- Prompt -
Write out, from the entries below, exactly the lines that run between the lines holding "- DATE: EXAM" and "- 1. (i) Question", inclusive, and stop there.

════════════════════

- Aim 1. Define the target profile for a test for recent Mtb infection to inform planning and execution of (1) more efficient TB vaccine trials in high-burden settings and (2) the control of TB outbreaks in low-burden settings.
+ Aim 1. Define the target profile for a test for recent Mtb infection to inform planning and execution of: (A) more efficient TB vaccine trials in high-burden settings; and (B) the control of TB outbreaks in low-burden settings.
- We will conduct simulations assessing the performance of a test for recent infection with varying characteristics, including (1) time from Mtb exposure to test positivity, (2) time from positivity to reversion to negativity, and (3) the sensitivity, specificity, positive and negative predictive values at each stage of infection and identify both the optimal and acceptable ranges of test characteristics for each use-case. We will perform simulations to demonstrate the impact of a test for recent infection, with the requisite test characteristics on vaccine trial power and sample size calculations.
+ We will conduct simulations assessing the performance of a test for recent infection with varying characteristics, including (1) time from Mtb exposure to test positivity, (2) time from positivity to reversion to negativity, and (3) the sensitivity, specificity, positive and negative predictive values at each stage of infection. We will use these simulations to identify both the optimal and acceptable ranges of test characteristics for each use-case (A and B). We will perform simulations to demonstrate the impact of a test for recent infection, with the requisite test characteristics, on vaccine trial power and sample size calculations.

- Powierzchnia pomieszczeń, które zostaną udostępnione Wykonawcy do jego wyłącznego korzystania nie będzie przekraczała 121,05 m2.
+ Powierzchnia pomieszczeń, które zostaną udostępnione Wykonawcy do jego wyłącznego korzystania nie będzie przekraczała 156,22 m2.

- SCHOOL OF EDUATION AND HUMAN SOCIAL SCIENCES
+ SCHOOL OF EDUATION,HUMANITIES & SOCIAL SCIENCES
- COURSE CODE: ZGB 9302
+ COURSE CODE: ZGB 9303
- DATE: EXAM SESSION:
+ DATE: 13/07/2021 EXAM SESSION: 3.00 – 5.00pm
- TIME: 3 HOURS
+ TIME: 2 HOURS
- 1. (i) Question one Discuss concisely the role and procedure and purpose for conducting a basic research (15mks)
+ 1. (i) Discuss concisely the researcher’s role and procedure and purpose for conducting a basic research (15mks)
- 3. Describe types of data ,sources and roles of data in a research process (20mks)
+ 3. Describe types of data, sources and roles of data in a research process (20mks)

════════════════════

- Exercise answer -
- DATE: EXAM SESSION:
+ DATE: 13/07/2021 EXAM SESSION: 3.00 – 5.00pm
- TIME: 3 HOURS
+ TIME: 2 HOURS
- 1. (i) Question one Discuss concisely the role and procedure and purpose for conducting a basic research (15mks)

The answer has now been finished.